▶ _Material for this task_:
===============
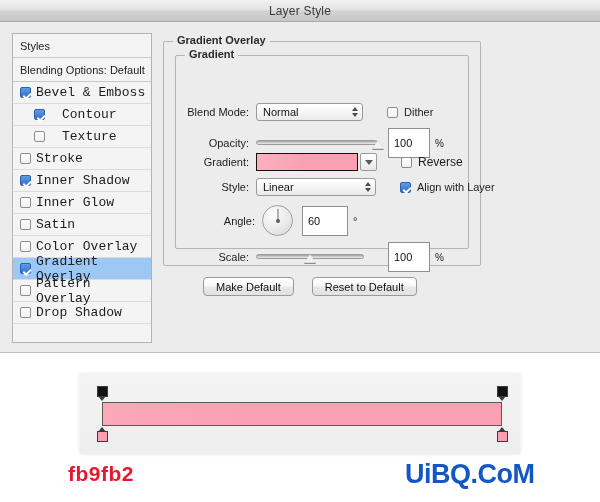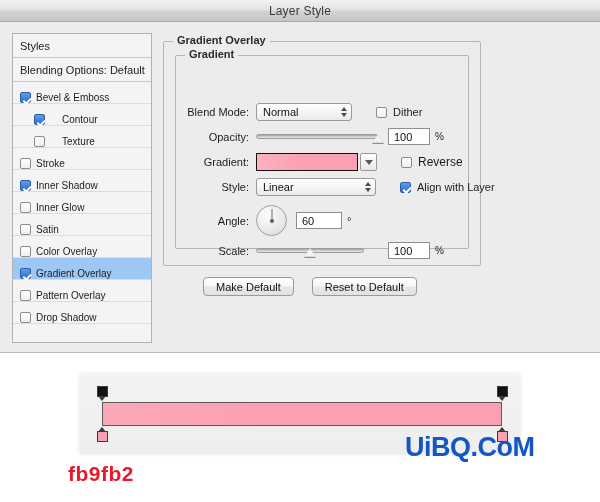"Bevel & Emboss" .side-row { align-items: flex-end -> center; font-family: none -> Liberation Mono, monospace; font-size: 10px -> 13px }
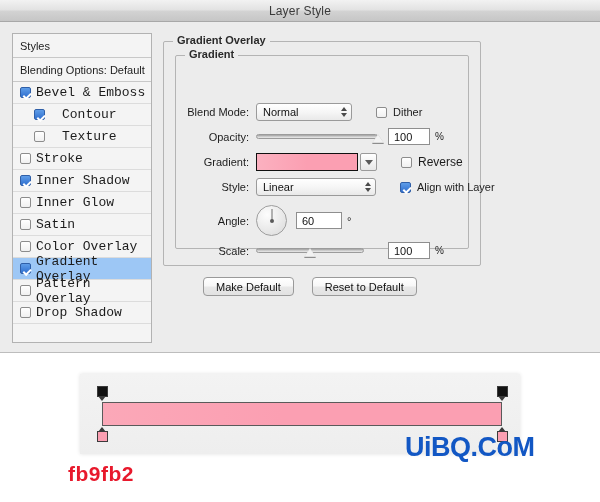"Normal" div.popup { width: 96px -> 107px }
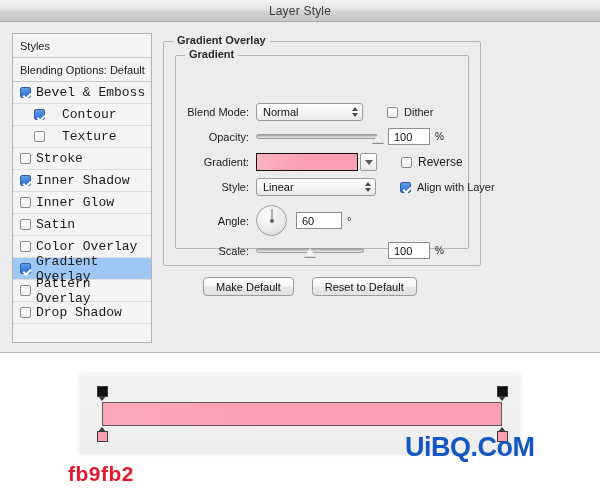"100" .numfield { height: 17px -> 30px }
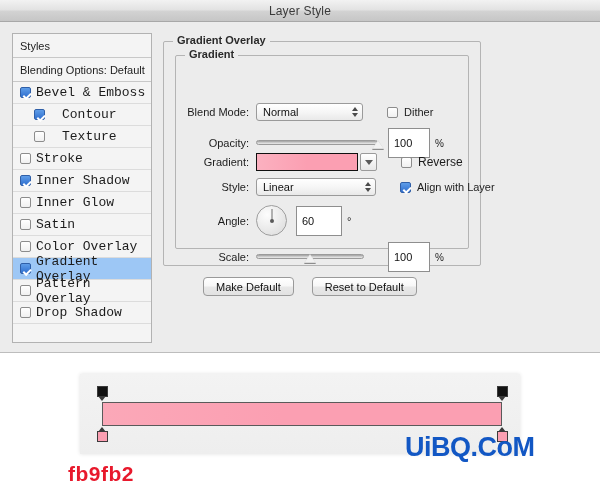"Angle:" div.row { padding-left: none -> 6px }
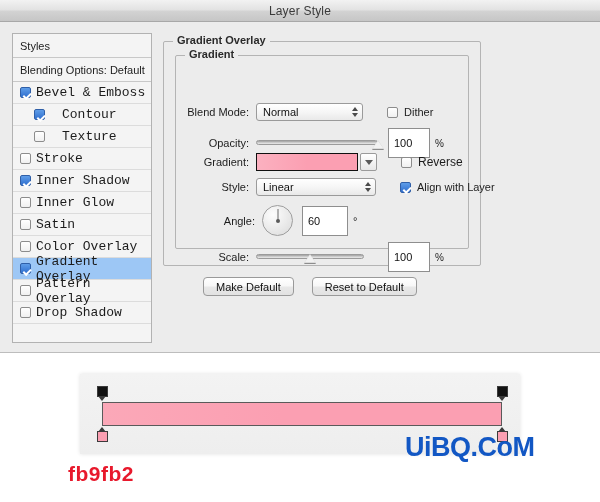"UiBQ.CoM" .watermark { top: 432px -> 459px }
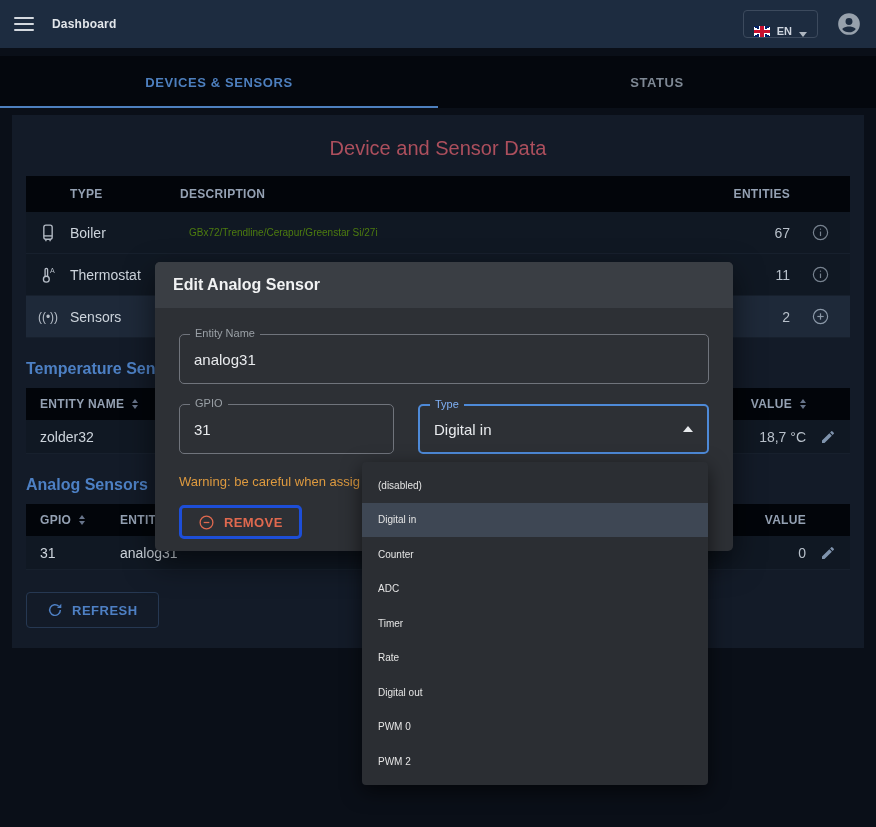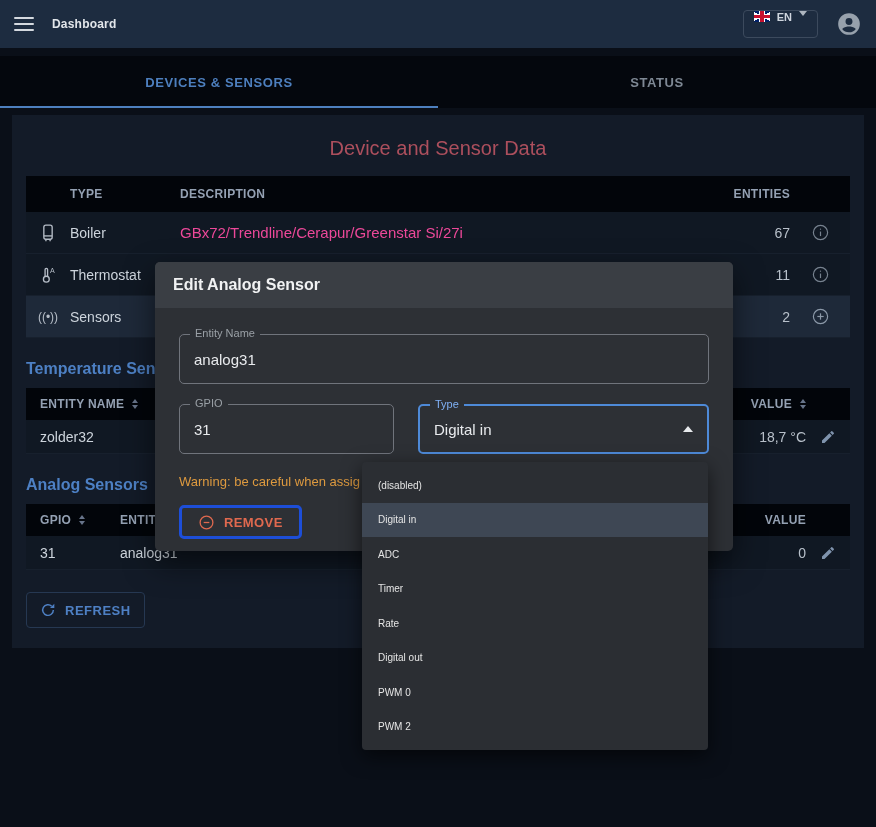"EN" .lang-btn { align-items: flex-start -> flex-end }
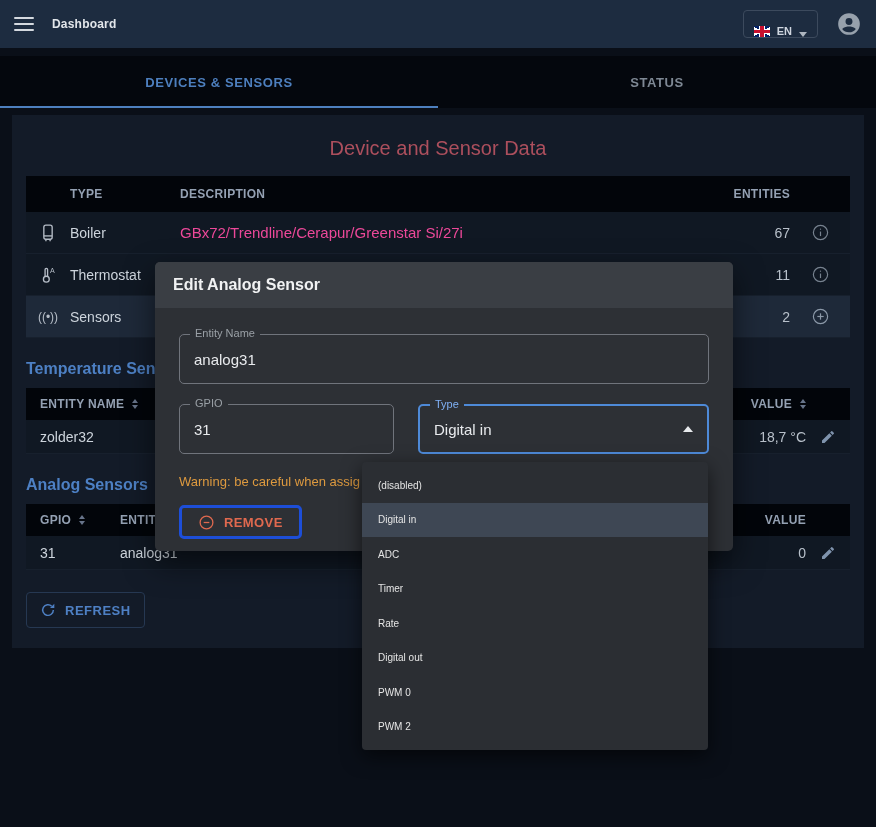"GBx72/Trendline/Cerapur/Greenstar Si/27i" .desc { color: #ec4899 -> #4d7c0f; font-size: 15px -> 10px; margin-left: none -> 9px }
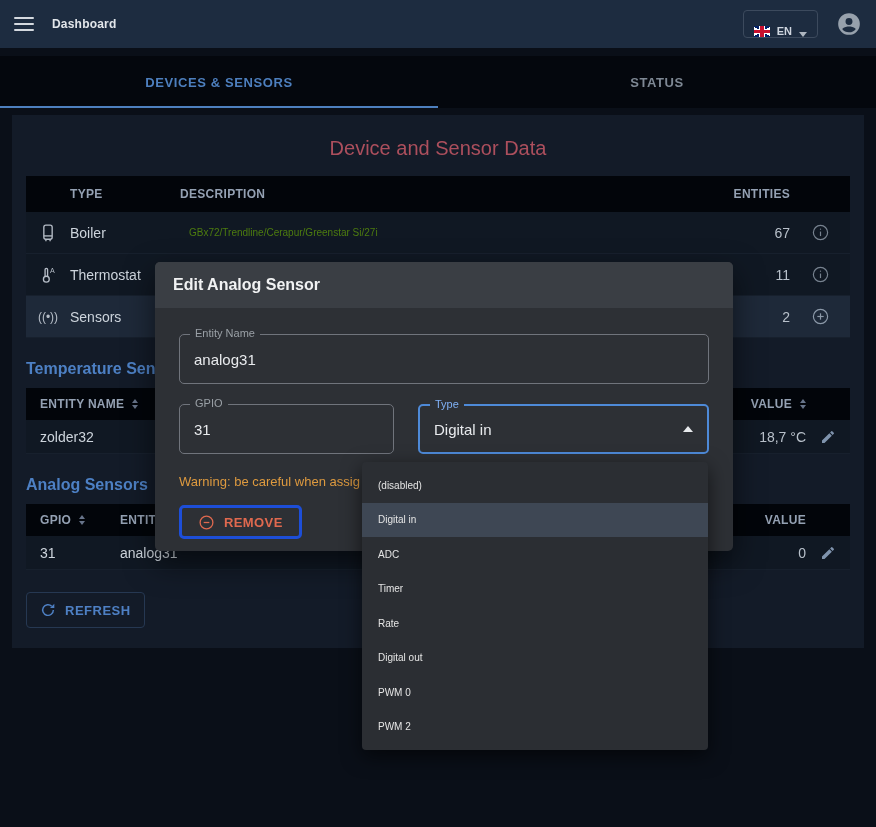"Counter" div.opt { html: none -> <div>Counter</div> }
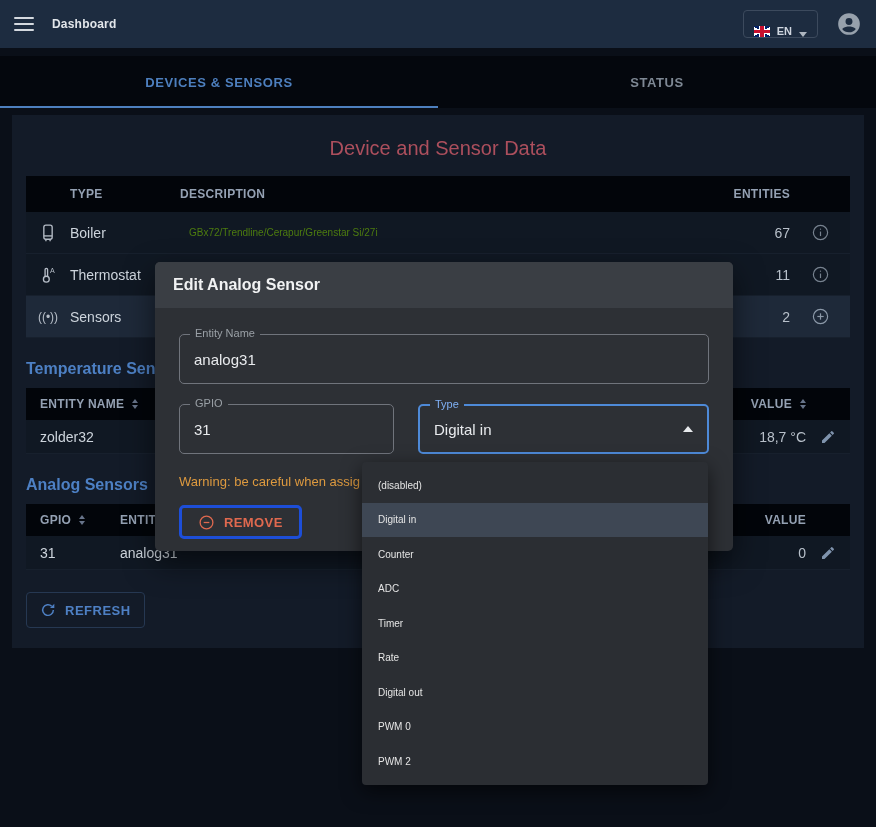"REFRESH" .refresh-btn { padding: 0 13px -> 0 20px }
===============
▶ _Instructions for the task_: Give the data above again exactly. Leave the pictures out.

▶ _Written answer_:
"Bevel & Emboss" .side-row { align-items: flex-end -> center; font-family: none -> Liberation Mono, monospace; font-size: 10px -> 13px }
"Normal" div.popup { width: 96px -> 107px }
"100" .numfield { height: 17px -> 30px }
"Angle:" div.row { padding-left: none -> 6px }
"UiBQ.CoM" .watermark { top: 432px -> 459px }
"EN" .lang-btn { align-items: flex-start -> flex-end }
"GBx72/Trendline/Cerapur/Greenstar Si/27i" .desc { color: #ec4899 -> #4d7c0f; font-size: 15px -> 10px; margin-left: none -> 9px }
"Counter" div.opt { html: none -> <div>Counter</div> }
"REFRESH" .refresh-btn { padding: 0 13px -> 0 20px }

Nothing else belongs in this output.